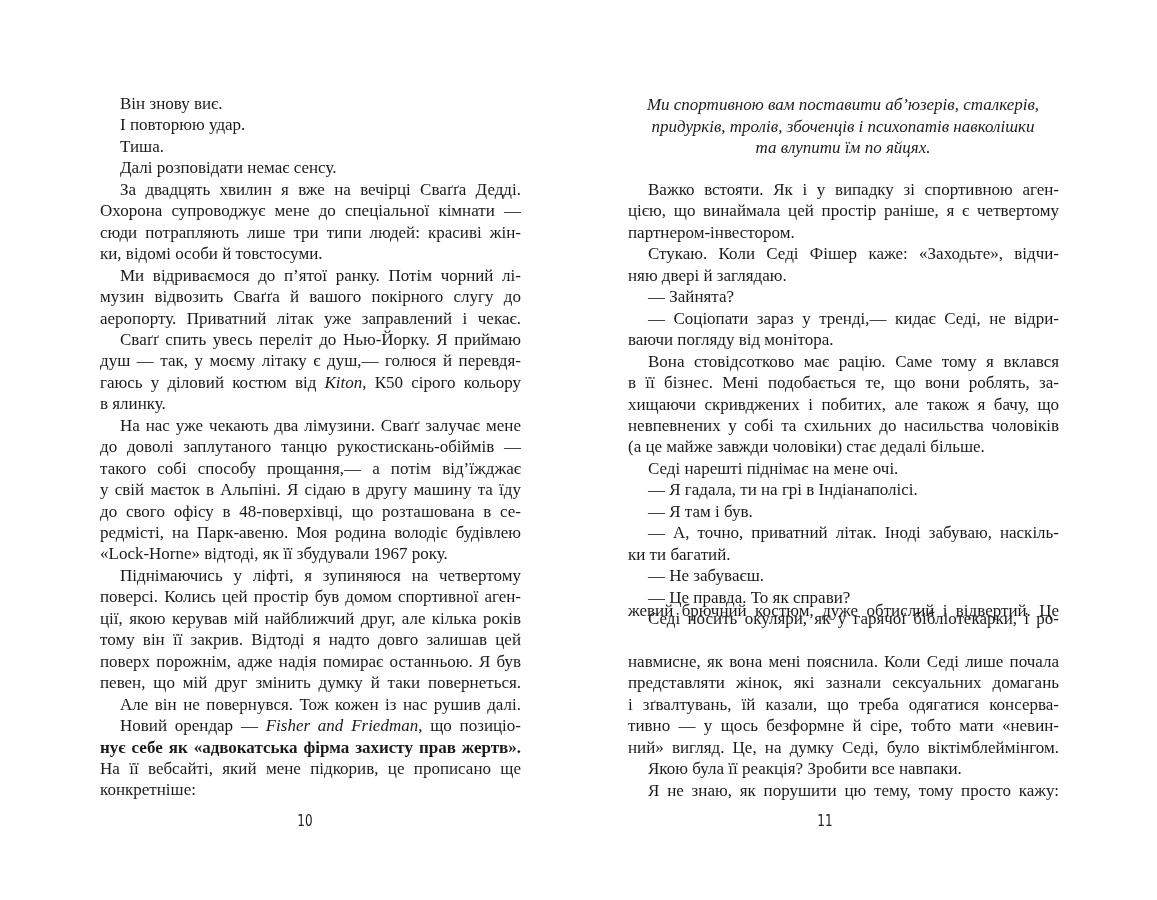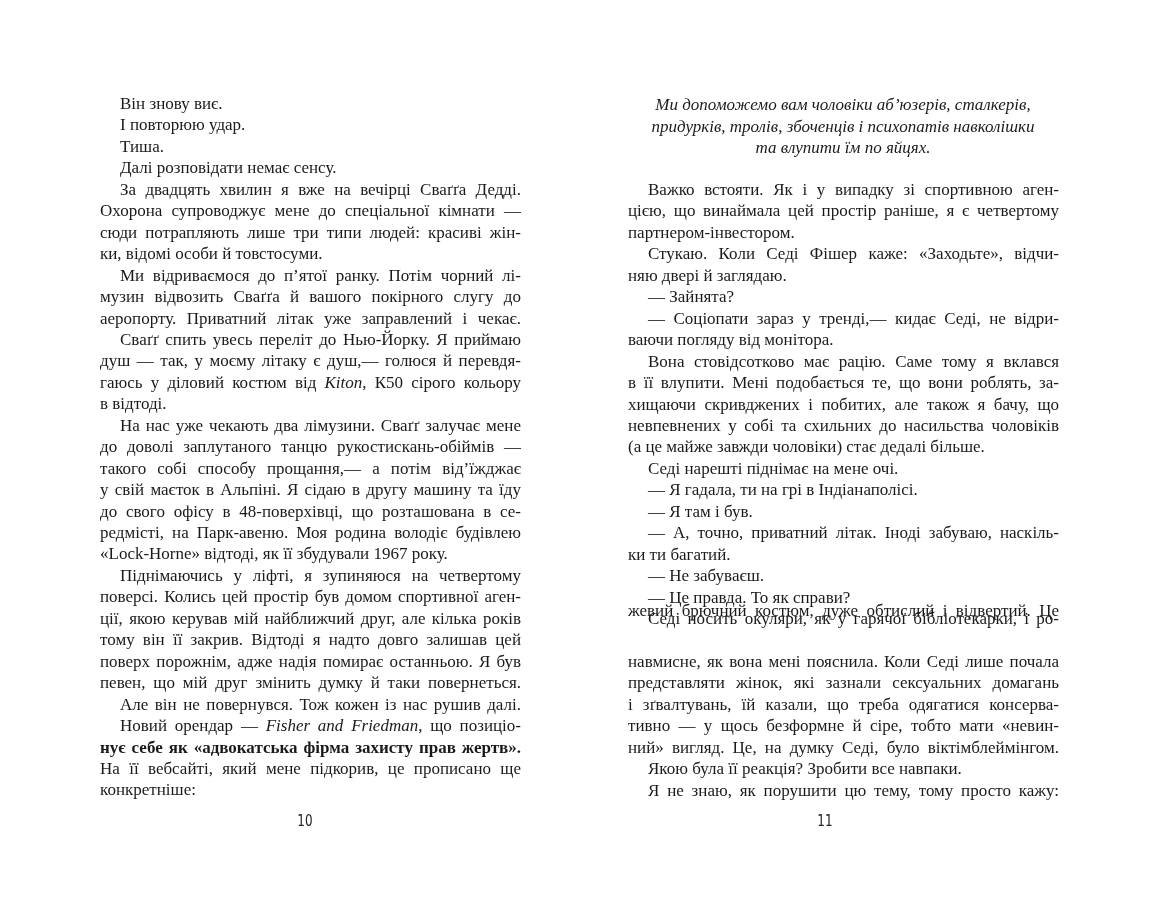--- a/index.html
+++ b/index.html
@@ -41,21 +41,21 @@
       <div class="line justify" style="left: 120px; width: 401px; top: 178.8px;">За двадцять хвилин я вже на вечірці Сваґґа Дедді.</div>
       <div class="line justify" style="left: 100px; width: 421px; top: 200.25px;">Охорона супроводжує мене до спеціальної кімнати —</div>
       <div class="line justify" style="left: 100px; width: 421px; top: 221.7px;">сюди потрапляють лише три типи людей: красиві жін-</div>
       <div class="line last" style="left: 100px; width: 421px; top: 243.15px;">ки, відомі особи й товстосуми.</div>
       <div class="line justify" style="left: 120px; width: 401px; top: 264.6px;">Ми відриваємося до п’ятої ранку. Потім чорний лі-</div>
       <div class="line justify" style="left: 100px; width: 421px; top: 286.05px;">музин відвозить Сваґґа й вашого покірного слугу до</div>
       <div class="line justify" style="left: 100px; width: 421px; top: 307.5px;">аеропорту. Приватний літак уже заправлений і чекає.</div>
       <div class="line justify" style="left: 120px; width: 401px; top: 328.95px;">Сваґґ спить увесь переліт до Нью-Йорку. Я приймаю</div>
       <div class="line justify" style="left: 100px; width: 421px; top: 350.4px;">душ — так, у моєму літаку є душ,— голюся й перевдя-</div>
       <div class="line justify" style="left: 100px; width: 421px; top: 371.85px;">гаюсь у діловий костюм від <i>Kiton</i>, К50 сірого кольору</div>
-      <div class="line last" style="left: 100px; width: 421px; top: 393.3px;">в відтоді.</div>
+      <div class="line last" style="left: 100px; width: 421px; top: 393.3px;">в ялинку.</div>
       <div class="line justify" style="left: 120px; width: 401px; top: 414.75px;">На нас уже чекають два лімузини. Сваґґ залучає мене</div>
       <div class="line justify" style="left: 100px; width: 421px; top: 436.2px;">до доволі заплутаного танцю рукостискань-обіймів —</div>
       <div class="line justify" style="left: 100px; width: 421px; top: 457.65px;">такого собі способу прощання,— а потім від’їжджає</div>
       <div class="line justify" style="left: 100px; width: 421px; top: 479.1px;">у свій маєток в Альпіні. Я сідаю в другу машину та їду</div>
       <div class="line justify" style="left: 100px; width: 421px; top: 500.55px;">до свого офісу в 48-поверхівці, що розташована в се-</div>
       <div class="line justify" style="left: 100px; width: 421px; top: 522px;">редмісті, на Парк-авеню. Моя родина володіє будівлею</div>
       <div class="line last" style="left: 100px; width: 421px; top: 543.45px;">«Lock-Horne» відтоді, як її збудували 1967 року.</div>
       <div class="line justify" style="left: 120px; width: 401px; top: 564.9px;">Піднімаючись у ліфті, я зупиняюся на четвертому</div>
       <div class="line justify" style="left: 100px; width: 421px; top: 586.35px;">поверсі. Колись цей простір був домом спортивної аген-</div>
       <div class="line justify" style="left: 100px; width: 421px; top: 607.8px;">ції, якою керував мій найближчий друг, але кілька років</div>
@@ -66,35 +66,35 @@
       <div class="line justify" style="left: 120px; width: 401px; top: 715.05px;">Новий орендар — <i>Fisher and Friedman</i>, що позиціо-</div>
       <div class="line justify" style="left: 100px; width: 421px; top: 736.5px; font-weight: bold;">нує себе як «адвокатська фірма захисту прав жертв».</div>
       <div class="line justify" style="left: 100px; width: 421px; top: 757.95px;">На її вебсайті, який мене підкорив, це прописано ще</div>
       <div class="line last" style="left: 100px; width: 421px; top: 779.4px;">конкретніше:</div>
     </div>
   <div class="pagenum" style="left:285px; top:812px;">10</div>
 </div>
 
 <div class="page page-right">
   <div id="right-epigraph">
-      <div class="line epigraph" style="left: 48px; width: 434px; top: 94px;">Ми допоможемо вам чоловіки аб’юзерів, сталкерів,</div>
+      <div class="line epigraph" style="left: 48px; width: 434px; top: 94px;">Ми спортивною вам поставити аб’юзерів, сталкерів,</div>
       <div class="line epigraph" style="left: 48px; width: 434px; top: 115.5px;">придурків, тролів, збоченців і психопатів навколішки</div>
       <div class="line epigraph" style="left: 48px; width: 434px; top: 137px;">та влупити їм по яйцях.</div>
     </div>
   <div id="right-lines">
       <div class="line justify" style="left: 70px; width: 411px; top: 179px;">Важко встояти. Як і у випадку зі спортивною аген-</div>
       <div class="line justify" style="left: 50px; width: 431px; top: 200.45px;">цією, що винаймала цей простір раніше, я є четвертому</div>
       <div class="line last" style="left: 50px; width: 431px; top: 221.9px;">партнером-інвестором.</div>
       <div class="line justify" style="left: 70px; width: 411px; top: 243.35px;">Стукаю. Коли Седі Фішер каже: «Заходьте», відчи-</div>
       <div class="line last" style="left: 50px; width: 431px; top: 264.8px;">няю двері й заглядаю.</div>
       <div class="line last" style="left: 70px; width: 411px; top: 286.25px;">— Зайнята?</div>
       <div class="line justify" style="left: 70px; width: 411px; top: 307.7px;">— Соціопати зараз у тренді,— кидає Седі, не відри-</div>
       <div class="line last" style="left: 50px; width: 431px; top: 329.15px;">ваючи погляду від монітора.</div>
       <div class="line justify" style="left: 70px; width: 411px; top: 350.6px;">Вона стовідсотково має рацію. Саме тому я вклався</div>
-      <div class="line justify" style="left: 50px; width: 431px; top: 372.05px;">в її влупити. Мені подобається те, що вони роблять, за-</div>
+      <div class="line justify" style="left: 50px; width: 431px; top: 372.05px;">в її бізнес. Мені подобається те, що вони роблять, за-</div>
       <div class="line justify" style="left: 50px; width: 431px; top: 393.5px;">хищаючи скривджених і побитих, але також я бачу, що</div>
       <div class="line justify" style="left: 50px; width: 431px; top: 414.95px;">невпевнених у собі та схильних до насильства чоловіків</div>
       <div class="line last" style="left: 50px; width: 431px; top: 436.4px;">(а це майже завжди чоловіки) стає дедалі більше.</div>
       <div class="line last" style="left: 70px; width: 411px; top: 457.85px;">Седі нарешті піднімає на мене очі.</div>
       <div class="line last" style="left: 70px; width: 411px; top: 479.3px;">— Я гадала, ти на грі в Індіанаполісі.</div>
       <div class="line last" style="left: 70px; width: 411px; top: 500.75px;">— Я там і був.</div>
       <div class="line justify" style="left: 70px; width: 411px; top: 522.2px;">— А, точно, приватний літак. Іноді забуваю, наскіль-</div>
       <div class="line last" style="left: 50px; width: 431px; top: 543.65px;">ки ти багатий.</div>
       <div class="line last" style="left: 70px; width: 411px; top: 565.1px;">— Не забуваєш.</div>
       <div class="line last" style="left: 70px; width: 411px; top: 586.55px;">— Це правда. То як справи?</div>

+---+

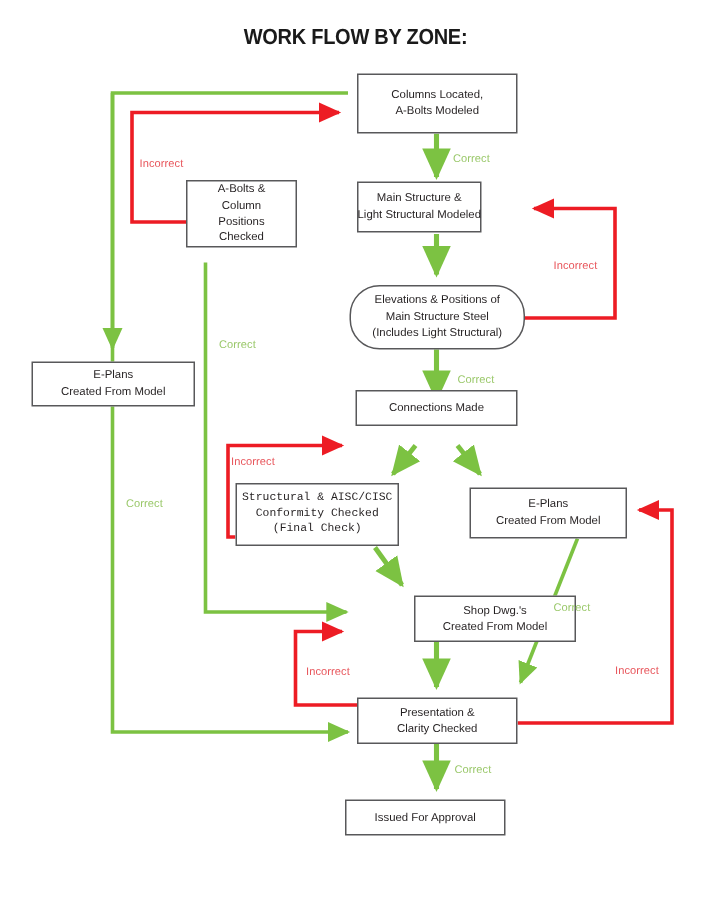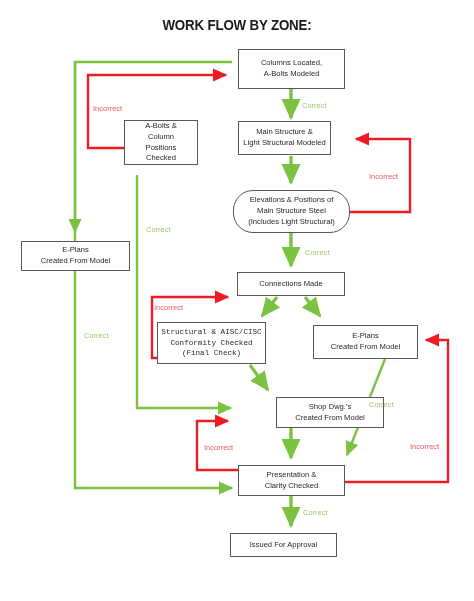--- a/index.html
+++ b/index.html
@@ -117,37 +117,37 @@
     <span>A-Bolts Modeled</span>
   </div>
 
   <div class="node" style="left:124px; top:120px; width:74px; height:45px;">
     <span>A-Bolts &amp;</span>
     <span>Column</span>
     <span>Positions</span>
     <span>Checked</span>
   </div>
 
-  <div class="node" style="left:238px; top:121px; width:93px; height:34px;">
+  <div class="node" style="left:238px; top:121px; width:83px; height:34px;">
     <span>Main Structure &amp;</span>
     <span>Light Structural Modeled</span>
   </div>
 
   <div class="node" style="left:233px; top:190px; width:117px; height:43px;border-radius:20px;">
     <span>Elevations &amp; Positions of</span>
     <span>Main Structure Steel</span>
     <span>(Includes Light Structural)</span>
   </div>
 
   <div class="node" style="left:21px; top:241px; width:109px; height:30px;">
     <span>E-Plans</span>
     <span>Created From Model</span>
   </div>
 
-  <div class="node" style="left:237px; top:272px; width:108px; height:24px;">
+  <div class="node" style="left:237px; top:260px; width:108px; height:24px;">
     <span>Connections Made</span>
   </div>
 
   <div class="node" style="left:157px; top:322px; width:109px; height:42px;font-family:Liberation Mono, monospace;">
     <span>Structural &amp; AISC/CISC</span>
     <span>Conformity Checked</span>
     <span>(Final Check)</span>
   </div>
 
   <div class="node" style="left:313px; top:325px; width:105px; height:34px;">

+---+

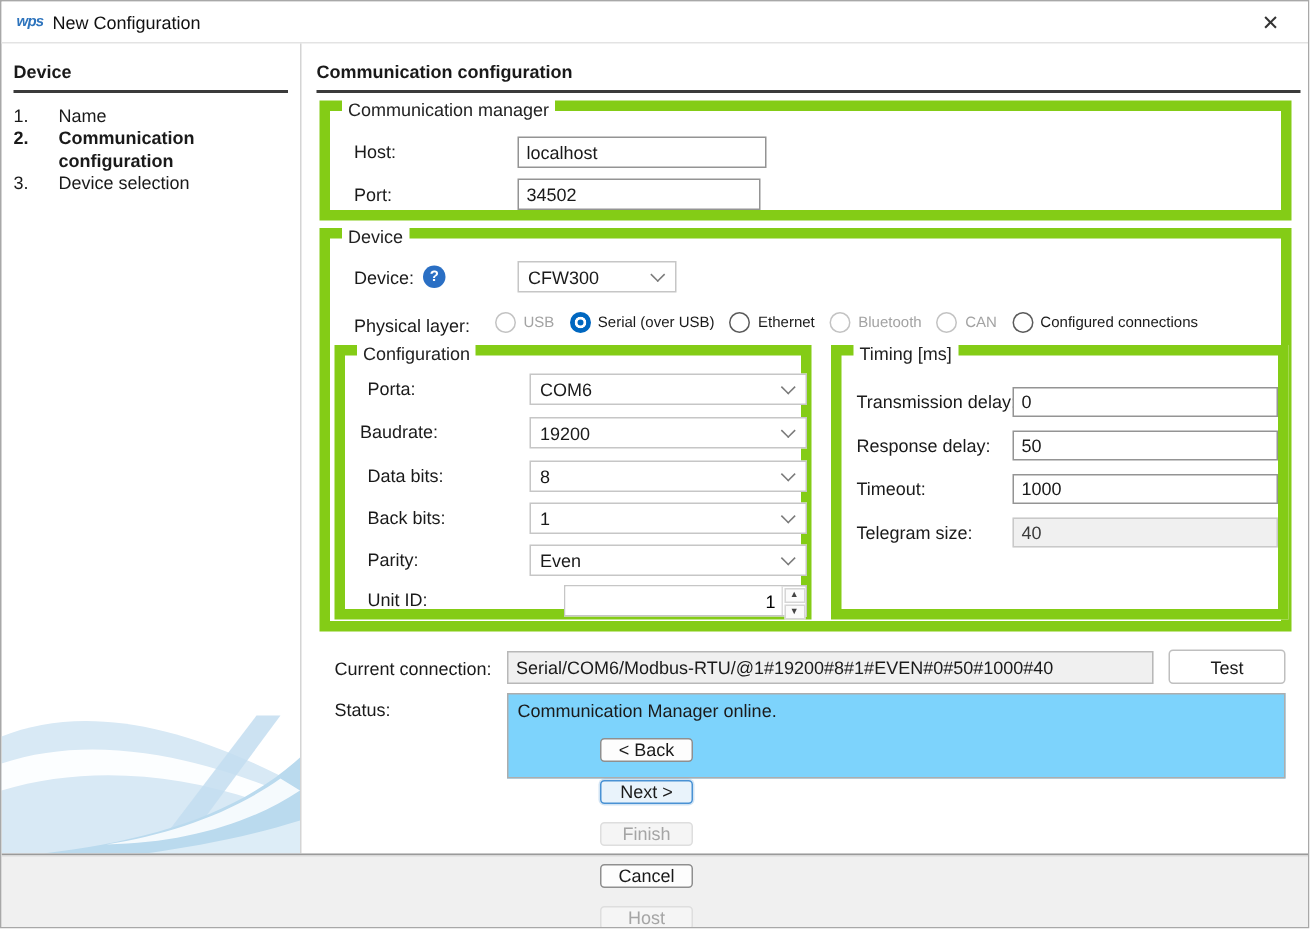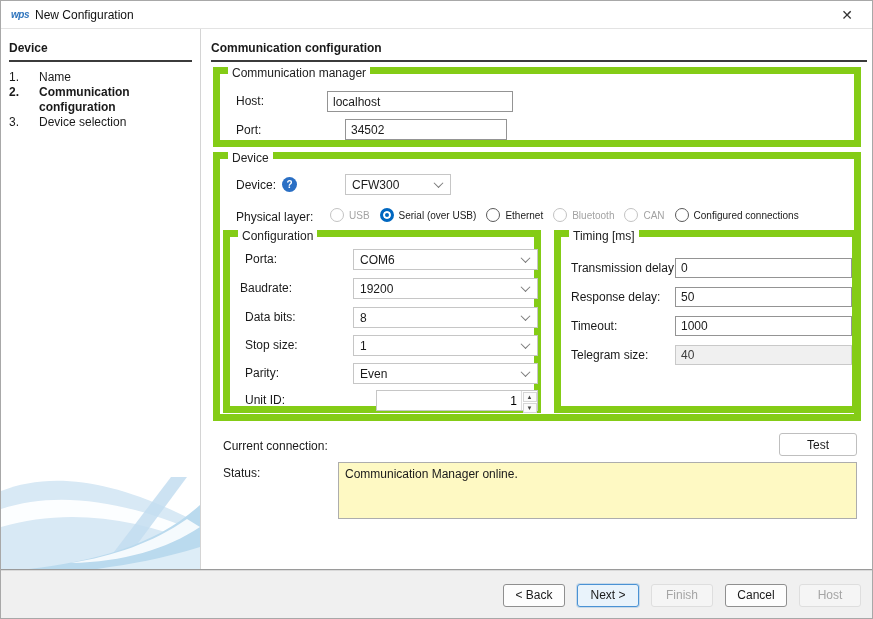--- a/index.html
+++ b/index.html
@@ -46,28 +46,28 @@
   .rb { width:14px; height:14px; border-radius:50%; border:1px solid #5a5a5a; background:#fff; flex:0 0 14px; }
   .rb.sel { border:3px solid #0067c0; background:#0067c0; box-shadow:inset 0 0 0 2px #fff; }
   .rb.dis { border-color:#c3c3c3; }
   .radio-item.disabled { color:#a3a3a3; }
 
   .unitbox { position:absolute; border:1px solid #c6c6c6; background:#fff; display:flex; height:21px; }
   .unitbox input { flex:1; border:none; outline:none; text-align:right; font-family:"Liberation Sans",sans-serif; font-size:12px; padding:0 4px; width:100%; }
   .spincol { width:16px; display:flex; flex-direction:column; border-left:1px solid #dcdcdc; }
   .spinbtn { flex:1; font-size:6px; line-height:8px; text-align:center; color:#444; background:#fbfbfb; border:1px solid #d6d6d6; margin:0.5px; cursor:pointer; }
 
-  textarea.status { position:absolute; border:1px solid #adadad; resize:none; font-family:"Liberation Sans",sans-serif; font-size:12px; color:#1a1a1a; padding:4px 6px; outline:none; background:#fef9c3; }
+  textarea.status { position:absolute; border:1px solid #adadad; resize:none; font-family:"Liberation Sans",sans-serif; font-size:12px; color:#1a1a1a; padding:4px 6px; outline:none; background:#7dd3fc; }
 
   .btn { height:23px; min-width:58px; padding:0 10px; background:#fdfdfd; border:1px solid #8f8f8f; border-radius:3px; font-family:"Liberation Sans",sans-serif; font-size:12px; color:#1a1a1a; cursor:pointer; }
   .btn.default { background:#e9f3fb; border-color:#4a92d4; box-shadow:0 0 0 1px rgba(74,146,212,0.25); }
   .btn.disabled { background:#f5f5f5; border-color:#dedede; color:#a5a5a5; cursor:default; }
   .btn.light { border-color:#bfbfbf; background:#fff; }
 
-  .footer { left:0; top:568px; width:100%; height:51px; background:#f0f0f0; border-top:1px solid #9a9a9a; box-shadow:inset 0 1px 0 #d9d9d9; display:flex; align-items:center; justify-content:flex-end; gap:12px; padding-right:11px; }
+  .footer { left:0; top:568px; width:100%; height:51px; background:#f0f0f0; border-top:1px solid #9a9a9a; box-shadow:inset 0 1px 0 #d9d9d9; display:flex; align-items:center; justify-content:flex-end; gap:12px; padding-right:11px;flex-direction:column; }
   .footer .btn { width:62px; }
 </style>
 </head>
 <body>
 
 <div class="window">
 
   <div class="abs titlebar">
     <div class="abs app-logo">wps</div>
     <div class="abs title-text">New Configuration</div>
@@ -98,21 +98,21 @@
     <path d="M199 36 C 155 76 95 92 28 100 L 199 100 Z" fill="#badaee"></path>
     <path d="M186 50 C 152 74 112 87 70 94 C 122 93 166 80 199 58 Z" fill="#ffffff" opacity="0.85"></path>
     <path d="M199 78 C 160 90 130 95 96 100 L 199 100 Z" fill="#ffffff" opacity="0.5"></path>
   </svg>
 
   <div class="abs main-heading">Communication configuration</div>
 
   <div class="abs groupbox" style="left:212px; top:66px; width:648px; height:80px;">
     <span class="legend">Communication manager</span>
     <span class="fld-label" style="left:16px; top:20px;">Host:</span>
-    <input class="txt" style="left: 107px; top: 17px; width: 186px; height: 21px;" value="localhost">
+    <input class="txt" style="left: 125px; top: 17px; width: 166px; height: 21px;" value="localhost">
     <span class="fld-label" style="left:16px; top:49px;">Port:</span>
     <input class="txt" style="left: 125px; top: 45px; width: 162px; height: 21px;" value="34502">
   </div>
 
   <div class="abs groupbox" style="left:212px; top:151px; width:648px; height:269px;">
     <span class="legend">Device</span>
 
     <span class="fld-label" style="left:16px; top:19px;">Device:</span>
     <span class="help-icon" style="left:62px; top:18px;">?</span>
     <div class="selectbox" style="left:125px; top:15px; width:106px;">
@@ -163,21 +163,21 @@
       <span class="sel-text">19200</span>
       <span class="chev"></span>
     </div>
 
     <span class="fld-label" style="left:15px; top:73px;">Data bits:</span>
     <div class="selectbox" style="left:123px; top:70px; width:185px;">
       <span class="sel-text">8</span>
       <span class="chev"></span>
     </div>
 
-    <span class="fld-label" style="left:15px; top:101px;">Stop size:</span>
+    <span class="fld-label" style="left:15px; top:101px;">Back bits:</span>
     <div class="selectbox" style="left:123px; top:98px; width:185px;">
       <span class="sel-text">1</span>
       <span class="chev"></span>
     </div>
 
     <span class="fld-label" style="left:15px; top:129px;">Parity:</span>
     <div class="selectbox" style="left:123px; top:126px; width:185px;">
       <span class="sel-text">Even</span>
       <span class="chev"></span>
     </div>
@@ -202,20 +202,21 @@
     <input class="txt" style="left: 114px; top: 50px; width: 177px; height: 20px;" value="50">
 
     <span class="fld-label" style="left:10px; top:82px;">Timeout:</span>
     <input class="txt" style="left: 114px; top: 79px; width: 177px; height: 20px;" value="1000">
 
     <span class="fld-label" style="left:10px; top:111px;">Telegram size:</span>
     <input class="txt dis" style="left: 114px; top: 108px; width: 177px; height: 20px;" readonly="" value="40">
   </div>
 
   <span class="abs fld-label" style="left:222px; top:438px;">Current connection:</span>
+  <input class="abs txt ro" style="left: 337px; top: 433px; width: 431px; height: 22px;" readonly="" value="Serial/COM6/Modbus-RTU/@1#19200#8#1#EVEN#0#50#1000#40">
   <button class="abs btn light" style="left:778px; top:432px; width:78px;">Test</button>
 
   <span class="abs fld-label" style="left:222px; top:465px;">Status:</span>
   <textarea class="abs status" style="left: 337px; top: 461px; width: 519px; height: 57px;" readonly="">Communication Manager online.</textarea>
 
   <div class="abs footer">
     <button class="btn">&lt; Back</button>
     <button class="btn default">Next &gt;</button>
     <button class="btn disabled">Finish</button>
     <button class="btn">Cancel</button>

+---+

To do: Give back, word for word, only the lines above from the line holding "а потім від’їжджає</div>" to the line holding "збудували 1967 року.</div>", both included.

Task solution:
       <div class="line justify" style="left: 100px; width: 421px; top: 457.65px;">такого собі способу прощання,— а потім від’їжджає</div>
       <div class="line justify" style="left: 100px; width: 421px; top: 479.1px;">у свій маєток в Альпіні. Я сідаю в другу машину та їду</div>
       <div class="line justify" style="left: 100px; width: 421px; top: 500.55px;">до свого офісу в 48-поверхівці, що розташована в се-</div>
       <div class="line justify" style="left: 100px; width: 421px; top: 522px;">редмісті, на Парк-авеню. Моя родина володіє будівлею</div>
       <div class="line last" style="left: 100px; width: 421px; top: 543.45px;">«Lock-Horne» відтоді, як її збудували 1967 року.</div>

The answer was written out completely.